## Assigned task
Provide a character-exact reproduction of the lines from the line with "text: 年度工作中忠实 ->" to the end of the entries.

[Data for this task — start]

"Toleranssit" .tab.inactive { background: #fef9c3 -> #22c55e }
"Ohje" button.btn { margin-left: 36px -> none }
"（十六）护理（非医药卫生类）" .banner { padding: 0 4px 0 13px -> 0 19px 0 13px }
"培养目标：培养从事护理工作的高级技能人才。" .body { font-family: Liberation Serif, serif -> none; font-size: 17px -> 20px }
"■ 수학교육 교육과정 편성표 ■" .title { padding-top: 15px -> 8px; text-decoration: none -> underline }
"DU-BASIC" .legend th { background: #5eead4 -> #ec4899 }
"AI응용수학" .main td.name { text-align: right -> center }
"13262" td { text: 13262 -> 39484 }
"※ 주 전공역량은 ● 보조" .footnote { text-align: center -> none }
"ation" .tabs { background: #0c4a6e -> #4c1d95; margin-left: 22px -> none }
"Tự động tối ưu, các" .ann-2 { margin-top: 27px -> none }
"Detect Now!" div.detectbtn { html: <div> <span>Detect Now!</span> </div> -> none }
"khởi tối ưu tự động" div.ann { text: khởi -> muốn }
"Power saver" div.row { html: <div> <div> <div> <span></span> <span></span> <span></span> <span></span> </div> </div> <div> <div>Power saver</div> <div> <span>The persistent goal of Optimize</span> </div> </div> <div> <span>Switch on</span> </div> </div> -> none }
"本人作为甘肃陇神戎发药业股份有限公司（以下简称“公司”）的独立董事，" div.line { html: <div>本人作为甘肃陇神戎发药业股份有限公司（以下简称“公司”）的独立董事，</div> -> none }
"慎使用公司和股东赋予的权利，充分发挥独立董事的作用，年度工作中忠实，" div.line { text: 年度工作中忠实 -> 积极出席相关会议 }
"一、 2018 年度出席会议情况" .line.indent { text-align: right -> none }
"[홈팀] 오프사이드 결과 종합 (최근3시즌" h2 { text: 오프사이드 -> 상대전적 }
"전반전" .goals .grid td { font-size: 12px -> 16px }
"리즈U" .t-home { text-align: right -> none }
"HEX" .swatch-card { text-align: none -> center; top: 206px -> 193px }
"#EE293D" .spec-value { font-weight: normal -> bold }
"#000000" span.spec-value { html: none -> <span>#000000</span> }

[Data for this task — finish]

## Solution to this task
"慎使用公司和股东赋予的权利，充分发挥独立董事的作用，年度工作中忠实，" div.line { text: 年度工作中忠实 -> 积极出席相关会议 }
"一、 2018 年度出席会议情况" .line.indent { text-align: right -> none }
"[홈팀] 오프사이드 결과 종합 (최근3시즌" h2 { text: 오프사이드 -> 상대전적 }
"전반전" .goals .grid td { font-size: 12px -> 16px }
"리즈U" .t-home { text-align: right -> none }
"HEX" .swatch-card { text-align: none -> center; top: 206px -> 193px }
"#EE293D" .spec-value { font-weight: normal -> bold }
"#000000" span.spec-value { html: none -> <span>#000000</span> }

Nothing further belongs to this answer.